Un capítulo aparte merece la respuesta del sistema judicial, apoyada en un marco normativo que no se adapta a los tiempos de las víctimas de delitos sexuales para reconocerse como tales, para entender lo que vivieron, para decidir si denunciar o no. Mili hizo la denuncia penal diez años después de la violación, cuando se sintió preparada. Cuando pudo. Pero en 2022 la investigación se cerró porque el delito había prescrito para los agresores, que en el momento de los hechos eran menores de edad –todos menos uno, que en ese entonces tenía 18 años–.
Una compañera de estudio de Mili dijo a la diaria que en agosto de este año ella empezó a pedir recomendaciones de abogados porque quería reabrir el caso, ya que “necesitaba algún tipo de justicia para estar en paz”.
No llegó.
En 2020, la bancada del Frente Amplio en el Senado presentó un proyecto de ley para la imprescriptibilidad de los delitos sexuales contra niñas, niños y adolescentes. Sin embargo, sigue ahí encajonado. En ningún momento, en estos cuatro años, apareció como una prioridad.
La violencia de género, en general, no es prioridad.
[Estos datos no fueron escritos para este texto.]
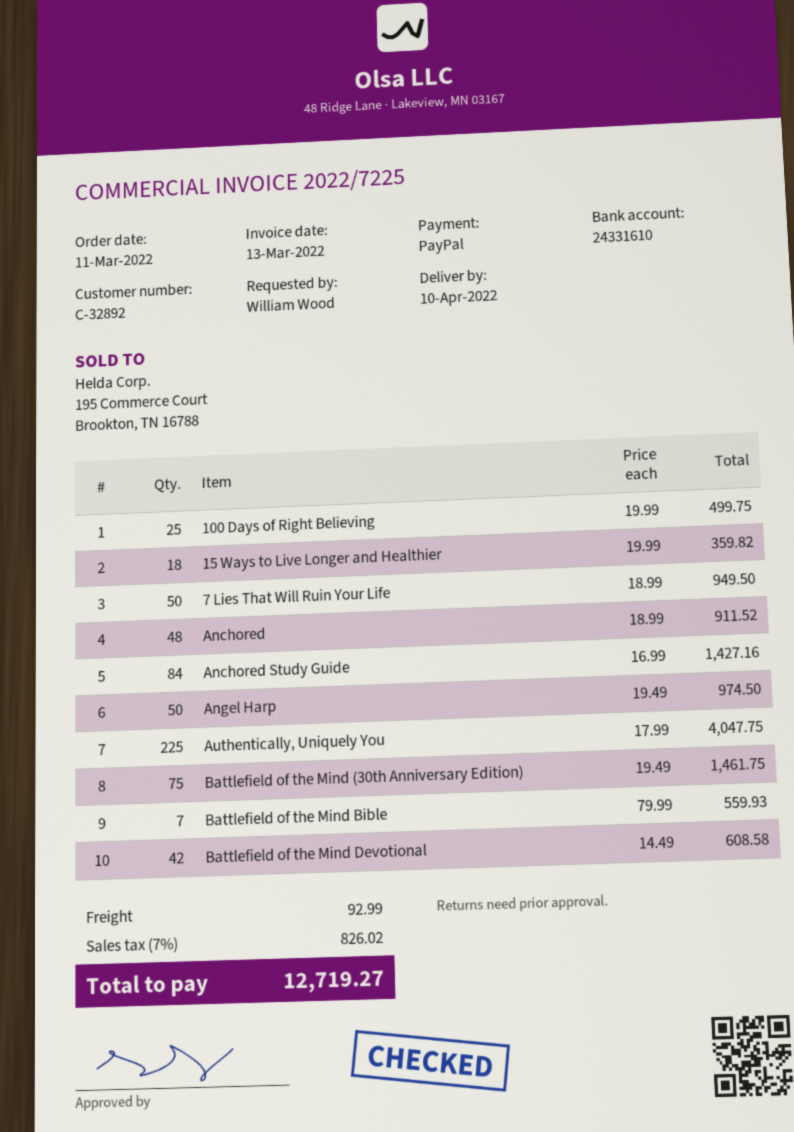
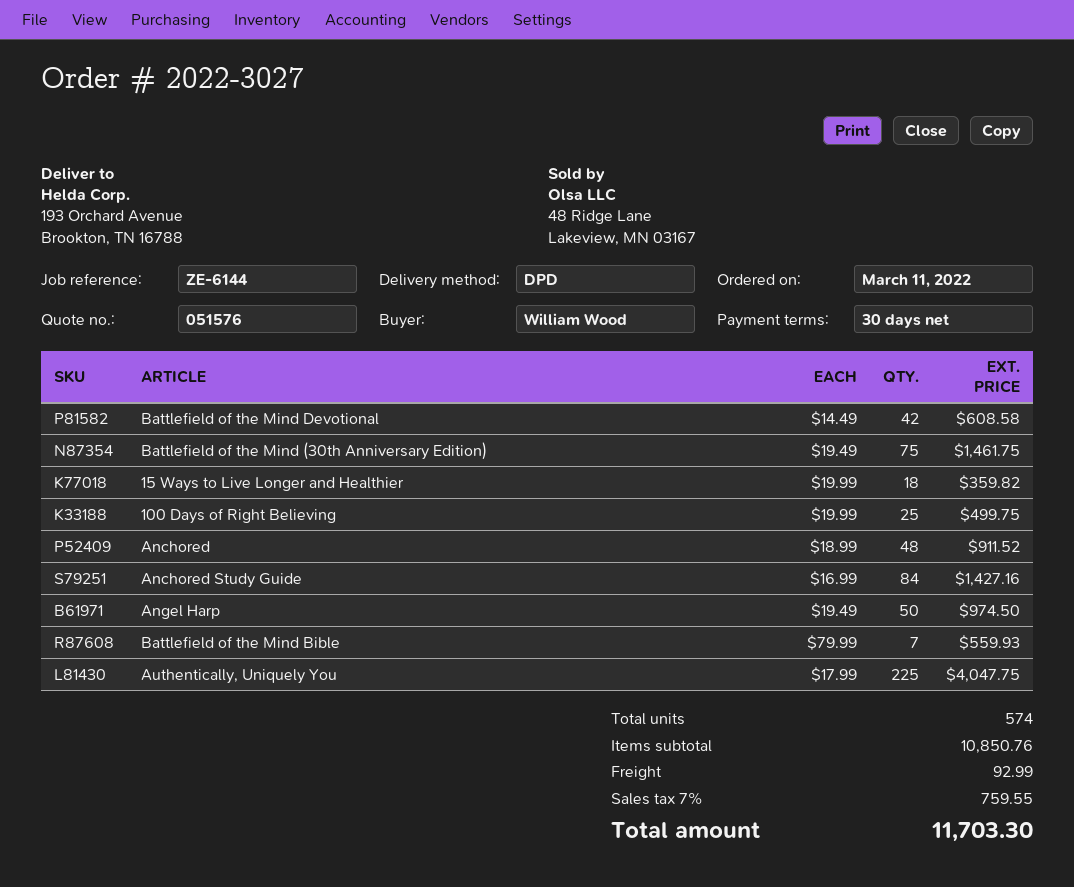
7 Lies That Will Ruin Your Life: 50 x 18.99 = 949.50 -> none
tax: 7% = 826.02 -> 7% = 759.55
total: 12719.27 -> 11703.30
La violencia sexual, menos.
Cuando las organizaciones feministas exigen que se declare la emergencia nacional por violencia de género, están pidiendo –entre muchas otras cosas– que atiendan a las víctimas de violencia sexual, que atraviesan un periplo desordenado, lleno de vacíos, muchas veces revictimizante y siempre desolador. La respuesta que se les da en los programas de los partidos que compiten por el gobierno apunta a “acciones integrales” contra la violencia sexual, “protocolos” contra el acoso, “monitoreo” de los agresores. ¿Así se van a hacer cargo de esta otra pandemia?
Sin un Estado que dedique recursos a reforzar mecanismos ya existentes y crear otros para garantizar la atención integral especializada, una respuesta efectiva de la Justicia, la reparación del daño –no sólo por la vía judicial sino, por ejemplo, asegurando el acceso a terapia gratuita y de calidad– y la restauración de los derechos, el recorrido y el destino de las víctimas de violencia sexual va a seguir dependiendo de la información a la que puedan acceder, el profesional de turno que las atienda, el juez que les toque o si pueden pagar o no una consulta psicológica.
Lo de Mili fue un suicidio femicida y, sí, el Estado es responsable.
Stephanie Demirdjian es editora de Feminismos de la diaria.